The enhancement of deployment capabilities as the Y axis here means the enhancement of efforts on the following eight essential deployment capabilities as shown in Figure 1: 1) Securing a strong driving force for PV dissemination through combined deployment of related policy measures by the national government; 2) making PV a stable power source by overcoming grid restrictions and forming the next-generation network; 3) establishing PV as a mainstream power source from the operation perspective, through long-term and stable operation; 4) market expansion through expansion of the solution business and enhancement of deployment to the next-generation infrastructure; 5) creation of new market through the partnership between the PV industry and the industries utilizing PV; 6) establishment of the next-generation market by challenging new fields and expansion of utilization fields; 7) creation of independent and distributed society with PV systems for self-consumption through technology development and fusion of technologies; and 8) international deployment by utilizing experiences in Japan. To make PV a mainstream power source, it is essential to comprehensively enhance these efforts.
These efforts to pursue the Y axis which will comprehensively improve the deployment capabilities are still in the early stage globally, and these are the areas where Japan would be able to demonstrate its strengths. Japan, overtaken by China and others in the PV manufacturing, might be able to lead the world again toward unlimited PV installations, if it chooses to shift to enhancing the Y axis, while receiving support from other countries for the near term.

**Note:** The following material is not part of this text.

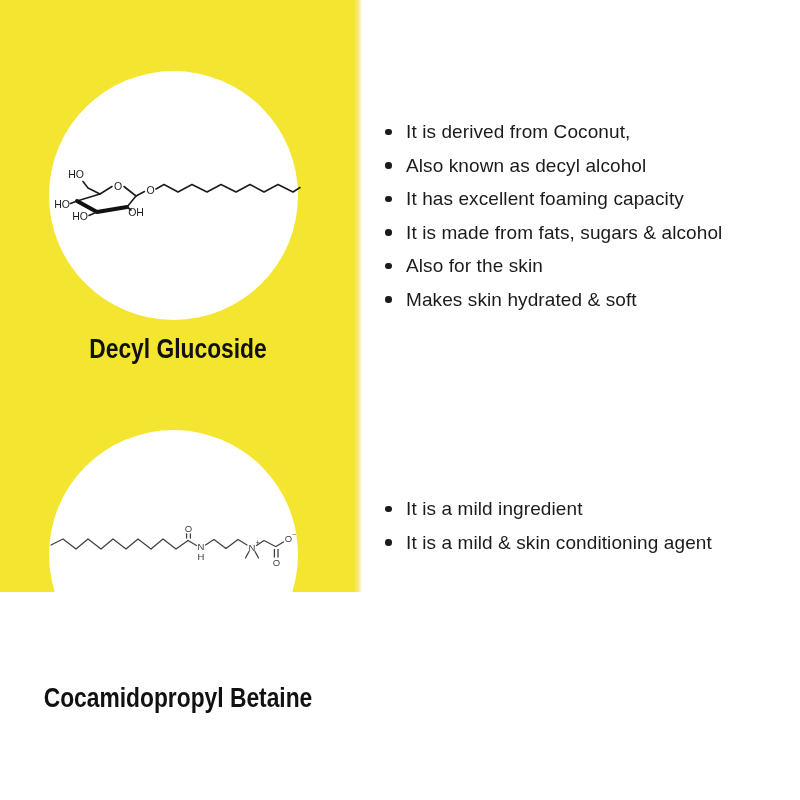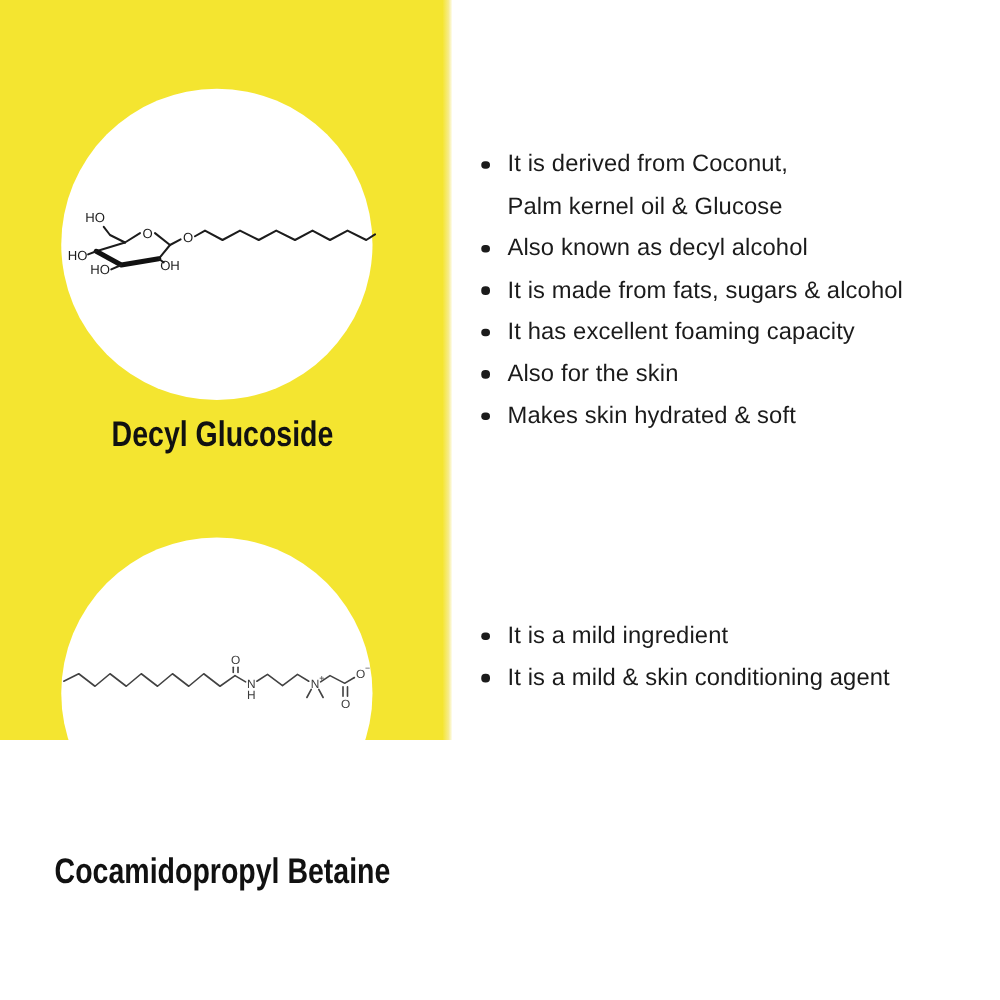"Palm kernel oil & Glucose" li.cont { html: <li>Palm kernel oil &amp; Glucose</li> -> none }
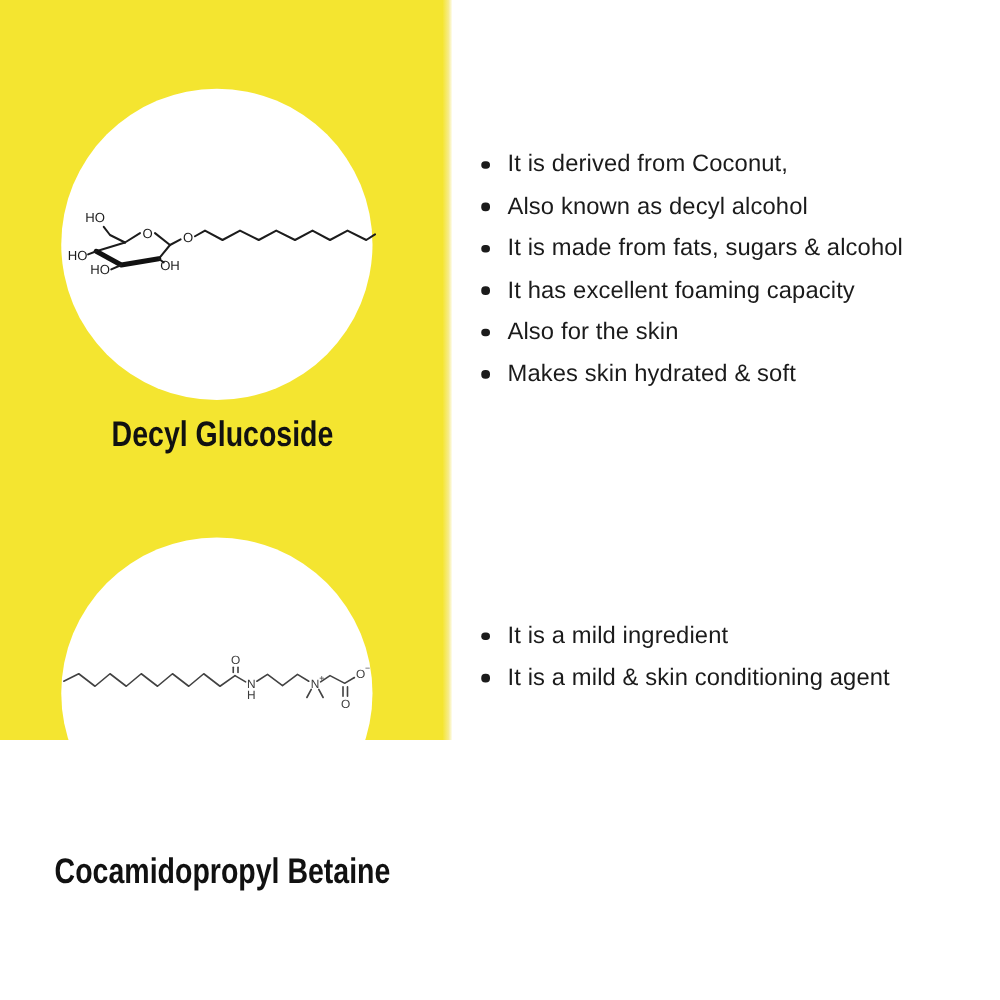"It is made from fats," li { order: before "It has excellent foaming capacity" -> after "It has excellent foaming capacity" }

Japan is also a nation that has the most advanced in terms of significant national issues such as the increase in the national burden and grid restrictions due to the too rapid large-volume introduction of PV power generation. For the country promoting expansion of PV installations, these issues cannot be avoided. However, the above-mentioned efforts to enhance deployment capabilities are also the efforts to solve the issues, which will lead to establishing a sustainable energy society in the future. If Japan addresses these issues ahead of others, the knowhow will be accumulated, which will contributed to the era of large-volume PV introduction around the world, and will also bring about the competitiveness (earning power) of Japan’s industries.